The AFP presented the voices of a range of senior fundraisers from diverse backgrounds at the opening plenary, and had a series of workshops on a variety of diversity related topics throughout the conference. Really well received by the vast majority of attendees, there was also some controversy. After highlighting the importance of diversity, why did the four-person opening panel have two white men on it?; why was one of the voices of diversity a white man? (answer: he was a white gay man); did one of the facilitators handle a tricky race issue as sensitively as they could have done?; a mistaken accusation on social media that a panellist was white when she was Mexican led to the response “am I not of enough colour for you?”. Tricky issues, all of them. And issues I think the AFP dealt with very well in the circumstances. Staff immediately began to learn from it, debriefing and discussing the issues and their responses at the IDEA Committee that I was able to observe, identifying problems and beginning to plan how they might approach things differently, or not, moving forward.
I also attended receptions hosted by some of AFP's Affinity Groups, bringing fundraisers together from different diverse communities.
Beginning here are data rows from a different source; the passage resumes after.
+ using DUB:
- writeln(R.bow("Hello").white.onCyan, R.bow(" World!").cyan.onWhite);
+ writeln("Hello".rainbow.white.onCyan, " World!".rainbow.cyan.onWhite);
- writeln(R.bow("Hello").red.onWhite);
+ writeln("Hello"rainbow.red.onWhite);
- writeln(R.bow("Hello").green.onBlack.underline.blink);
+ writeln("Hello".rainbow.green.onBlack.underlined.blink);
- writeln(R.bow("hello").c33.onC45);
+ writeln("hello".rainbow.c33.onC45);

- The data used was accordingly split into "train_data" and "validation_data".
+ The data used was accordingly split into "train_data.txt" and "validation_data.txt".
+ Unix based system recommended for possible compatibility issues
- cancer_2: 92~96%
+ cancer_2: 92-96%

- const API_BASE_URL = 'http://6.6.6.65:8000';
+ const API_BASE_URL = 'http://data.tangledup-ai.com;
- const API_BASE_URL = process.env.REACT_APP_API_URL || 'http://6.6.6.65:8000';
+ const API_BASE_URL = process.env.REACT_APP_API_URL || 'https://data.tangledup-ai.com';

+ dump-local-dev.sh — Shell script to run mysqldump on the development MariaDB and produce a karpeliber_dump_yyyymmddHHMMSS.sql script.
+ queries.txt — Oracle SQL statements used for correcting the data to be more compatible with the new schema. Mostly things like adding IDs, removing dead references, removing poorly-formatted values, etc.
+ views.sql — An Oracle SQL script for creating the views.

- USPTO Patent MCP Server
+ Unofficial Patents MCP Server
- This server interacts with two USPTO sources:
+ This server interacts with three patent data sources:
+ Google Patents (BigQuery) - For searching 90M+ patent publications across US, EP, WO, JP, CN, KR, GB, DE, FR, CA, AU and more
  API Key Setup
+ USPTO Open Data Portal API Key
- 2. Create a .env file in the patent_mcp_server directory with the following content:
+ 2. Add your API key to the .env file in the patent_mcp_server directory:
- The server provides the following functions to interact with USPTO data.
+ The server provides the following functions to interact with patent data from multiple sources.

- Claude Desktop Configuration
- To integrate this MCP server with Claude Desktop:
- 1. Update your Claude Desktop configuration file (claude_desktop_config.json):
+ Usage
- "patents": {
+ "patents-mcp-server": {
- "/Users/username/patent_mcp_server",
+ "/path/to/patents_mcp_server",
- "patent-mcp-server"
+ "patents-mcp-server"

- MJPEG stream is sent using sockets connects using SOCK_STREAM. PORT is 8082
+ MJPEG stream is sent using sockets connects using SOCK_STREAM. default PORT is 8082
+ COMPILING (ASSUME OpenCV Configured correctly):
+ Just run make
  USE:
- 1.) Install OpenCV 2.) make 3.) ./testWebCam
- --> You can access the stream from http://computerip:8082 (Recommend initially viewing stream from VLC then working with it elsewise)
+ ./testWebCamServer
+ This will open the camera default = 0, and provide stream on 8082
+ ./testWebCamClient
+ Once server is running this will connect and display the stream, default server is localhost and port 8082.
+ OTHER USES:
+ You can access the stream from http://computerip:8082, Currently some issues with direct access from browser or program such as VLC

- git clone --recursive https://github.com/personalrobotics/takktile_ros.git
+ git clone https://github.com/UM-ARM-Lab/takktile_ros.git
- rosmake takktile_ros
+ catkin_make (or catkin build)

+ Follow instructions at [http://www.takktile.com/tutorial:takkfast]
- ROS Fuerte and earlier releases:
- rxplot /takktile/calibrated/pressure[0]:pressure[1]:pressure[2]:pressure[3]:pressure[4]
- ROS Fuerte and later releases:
The groups are universally supported by AFP members for enabling them to “find people like them” and “share stories of situations and approaches”, and also seen by many as “showing AFPO is committed to increasing diversity”. AFP also celebrated their Diversity Scholars, fundraisers from different diversity groups enabled to attend conference through a scholarship programme for people from specific diverse backgrounds, and asked for their members to donate to building that fund.
I learnt a lot over the course of the trip, and will bring lessons back to the IoF. But one thing is for sure – no matter how hard we try to get all these things right, we are bound to make mistakes. What I can commit to is that we will learn from them, like the AFP, and make ourselves stronger through the process.
And finally, I want to leave you with the closing plenary by the totally inspiring, and I use the word rarely, Bryan Stevenson, from the Equal Justice Initiative. He set out some truly shocking data in relation to inequality of incarceration and racial injustice across the US, urged delegates to get greater “proximity” to the people they represent or serve: “Where are your cuts and bruises? Where are these medals of honour for fighting to change the world?” he challenged. “Get proximate, change the narrative, and be willing to do uncomfortable things”. He ended with a powerful call to action to many in the room depressed or bewildered by the current state of play in many aspects of our world: “Hopelessness is the enemy of justice. Hope is your superpower. Hope is critical in your ability to change the world.”
Thank you Bryan Stevenson. Thank you AFP. Thank you New Orleans.